Artificial neural network training and back-propagation

I this exercise you shall implement the back propagation algorithm for artificial neural network training.

Implementing the algorithms

First, you must make sure that you have the data files needed for the exercise. These files were copied earlier to the NN directory. If you did not do the first ANN exercise, you can copy the data files to the NN directory using the command. NOTE, you should only do this if you DID NOT do the earlier ANN exercise.
cd NN

cp /usr/opt/www/pub/CBS/courses/27625.algo/exercises/data/NN/{c000,f000} .

You should now have the files (c000,f000) in the NN directory. The c000 and f000 are data files with peptides for network training.

Next, you must copy the program template to you src directory. (Remember the "." in the end of the command)

cd src
cp /usr/opt/www/pub/CBS/courses/27625.algo/exercises/code/NN-2/nnbackprop.c .

The program nnbackprop.c trains a neural network using back-propagation. The program reads a sequence encoded peptide file made with the program seq2inp from yesterday, and runs back-propagation to minimize the error between the predicted and target values for each data point. The program takes a list of command-line options

Usage: nnbackprop [-h] [args] inputfile

        [-v]                 0                    Verbose mode
        [-nh int]            2                    Number of hidden neurons
        [-syn filename]      syn.dat              Name of synaps file
        [-s int]             -1                   Seed [-1] Default, [0] Time [>0] Specific seed
        [-nc int]            500                  Number of iterations
        [-eta float]         0.050000             Eta for weight update
        [-ol filename]       trainpred.out        File for training data prediction output
        [-ot filename]       testpred.out         File for test data prediction output
        [-tf filename]                            File with test input
        [-nt int]            10                   Test interval
        [-bl float]          0.000010             Limit for backpropagation
        [-w float]           0.100000             Initial value for weight
        [-dtype int]         0                    Dump type [0] Error [1] Pearson

Most of the options are self explanatory. The -tf gives a file with a sequence encoded test file. These data are used to dump and save the synaps file. The -dtype defines what criteria is used to decide if the synapses are saved. If -dtype 0 [default] then the synapses are dumped when the test error is lowest, otherwise the synapses are dumped when the test Pearsons's correlation is maximal. The -eta defines the step size for the gradient decent minimization, and the -bl defines the threshold values for the absolute value of the error to trigger back-propagation.

Open the file nnbackprop.c in your favorite editor. Go to the main procedure. Make sure you understand the structure of the program.

You shall fill in the missing code (XXXX). Again make sure you understand the structure of the routine, and then fill out the missing code.

Next, compile the program

make nnbackprop

When the compilation is successful copy the code to the bin directory

cp nnbackprop ../bin/

The rehash command updates a table used by the operating system to keep track of all executable programs to include your new program nnbackprop. Note, that this will only work if you work in a tcsh.

Now go to the NN directory. Here, you should have both sparse and blosum sequence encoded versions of the two file c000 and f000 ready from the earlier ANN exercise

ls c000_sp f000_sp c000_bl f000_bl

If you do not have these files, you can copy them using the command

cp /usr/opt/www/pub/CBS/courses/27625.algo/exercises/data/NN/{c000_sp,c000_bl,f000_sp,f000_bl} .

NOTE, you should only do this if you DID NOT do yesterdays exercise.

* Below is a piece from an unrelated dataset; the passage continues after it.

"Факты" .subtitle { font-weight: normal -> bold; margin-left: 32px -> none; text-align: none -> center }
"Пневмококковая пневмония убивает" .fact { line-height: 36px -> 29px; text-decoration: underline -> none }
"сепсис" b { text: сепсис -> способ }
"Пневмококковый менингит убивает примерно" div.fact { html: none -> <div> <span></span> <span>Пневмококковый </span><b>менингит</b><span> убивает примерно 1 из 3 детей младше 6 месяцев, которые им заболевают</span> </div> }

You can now train a network with 10 hidden neurons using sparse sequence encoding using the command

nnbackprop -nh 10 -tf c000_sp -syn syn_sp_my.dat f000_sp

What is the training and test performances of the network (in terms of the Pearson's correlation)? Do the same thing using blosum encoding. Are there any striking differences in the course of the training for the two encoding schemes? Can you understand this difference?

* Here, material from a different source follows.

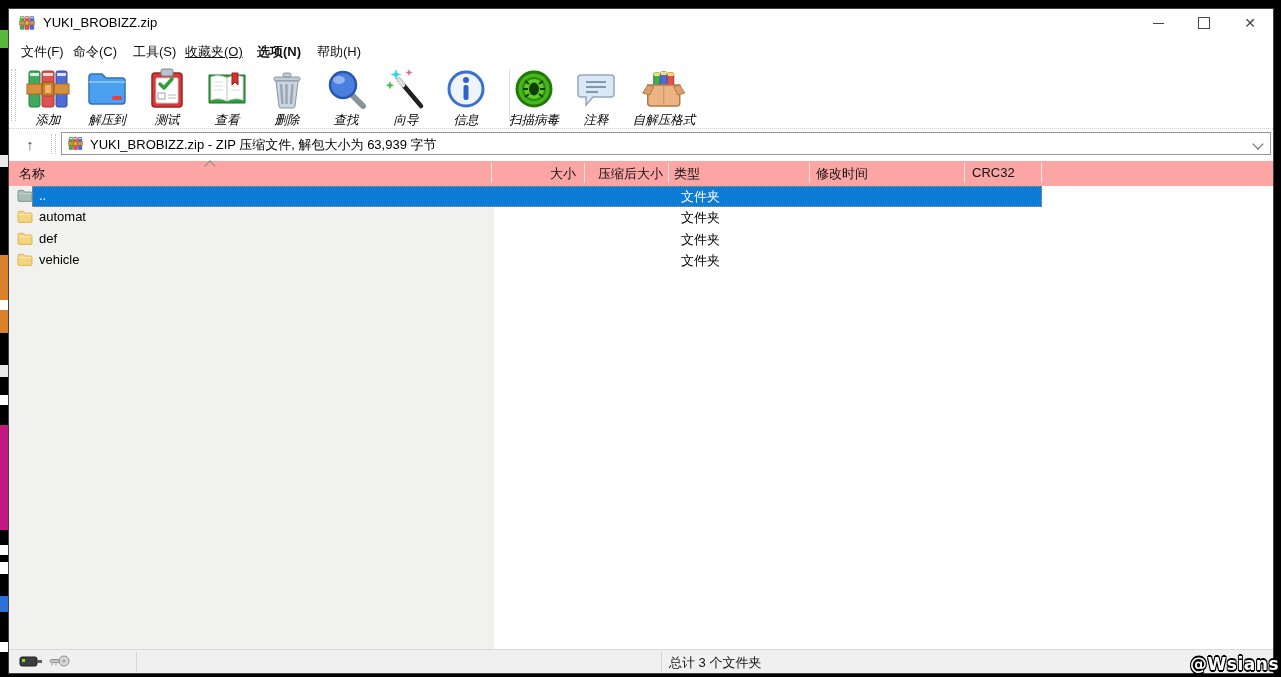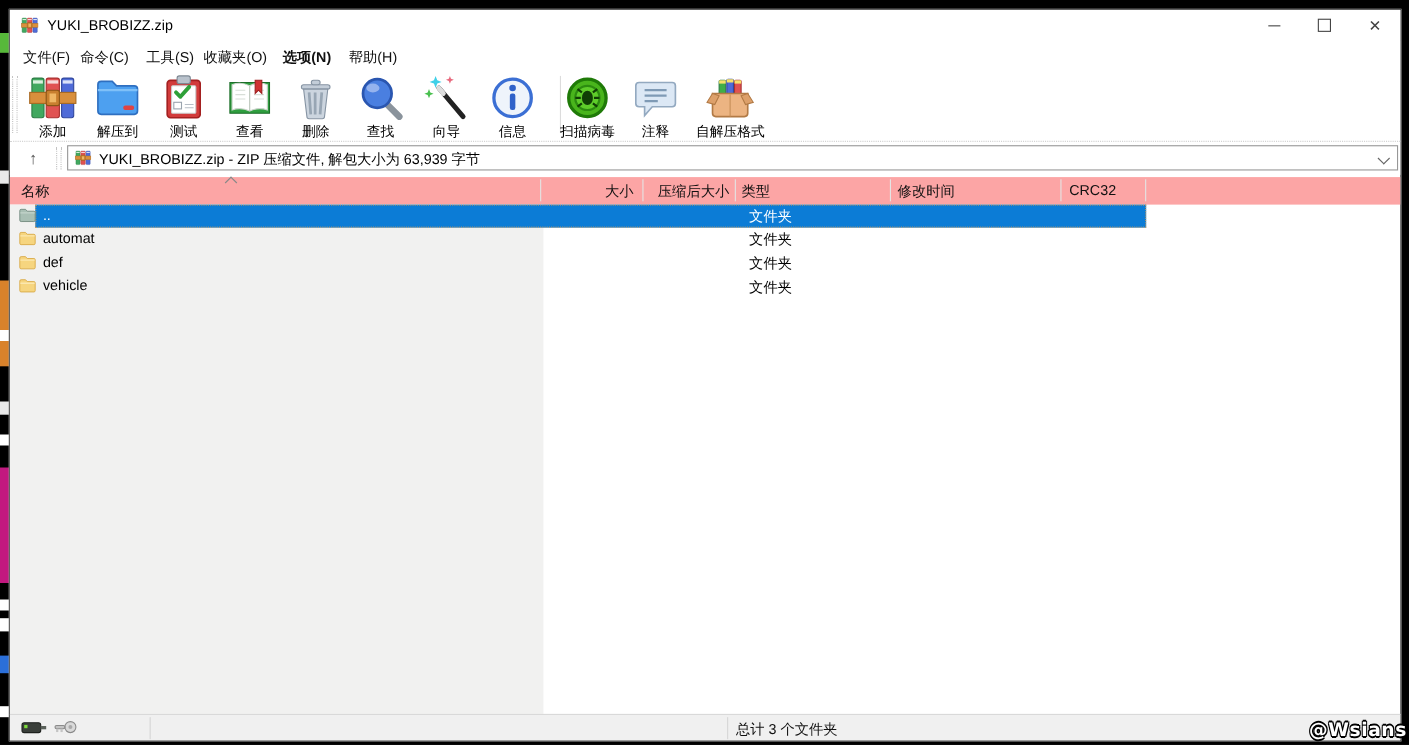"收藏夹(O)" span.menu-item { text-decoration: none -> underline }
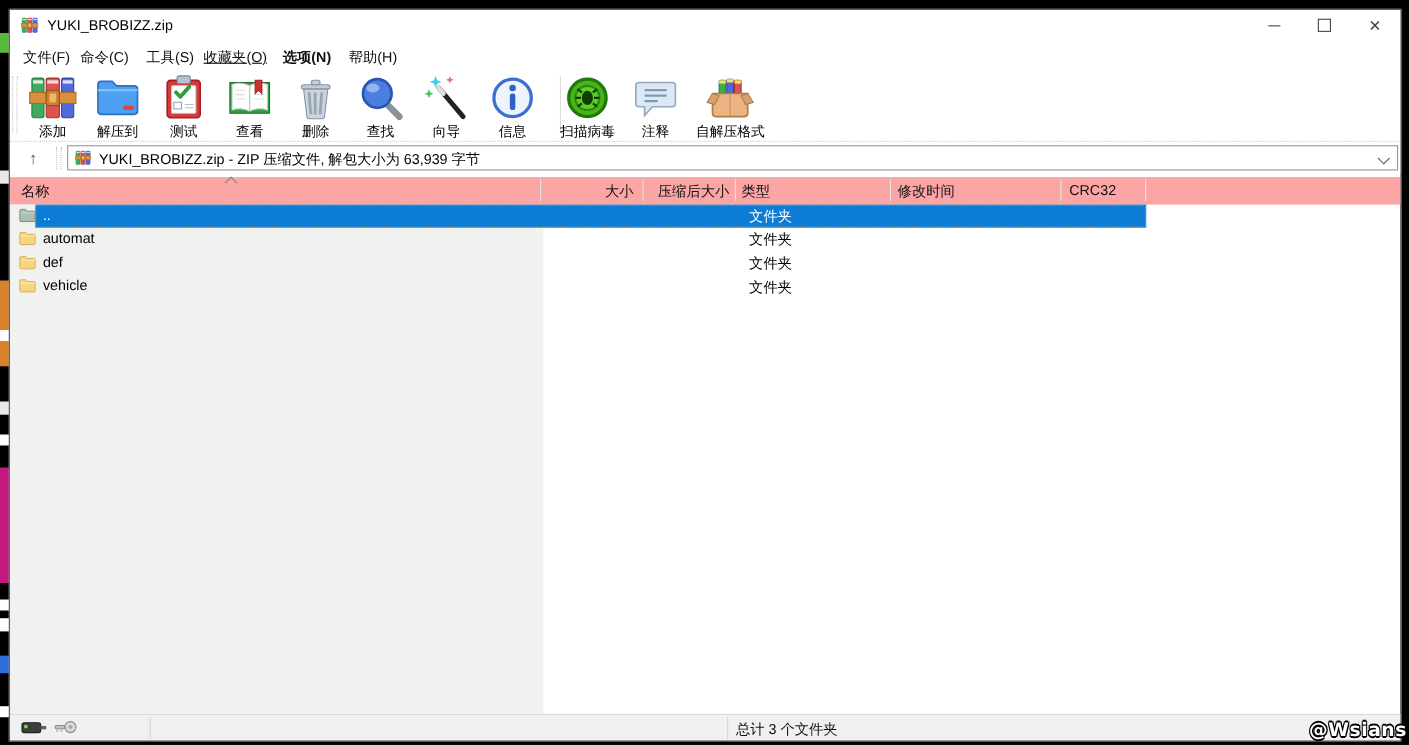"添加" .toolbar { font-style: none -> italic }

You can check the performance of your code to that of my implementation by comparing your output to the following files

sp.out (Output from sparse training)
bl.out (Output from Blosum training)

Try to train the network using sparse encoding and varying some of the training parameters (-w, -nh and -eta).

Now you are done. You have now made a series of programs similar to the neural network program suite used at CBS to make >20 Science and Nature publications, and attract more that 50 million US $ funding.

If you have more time, could you modify the code to do error minimization on the function E=1/4(O-t)^4?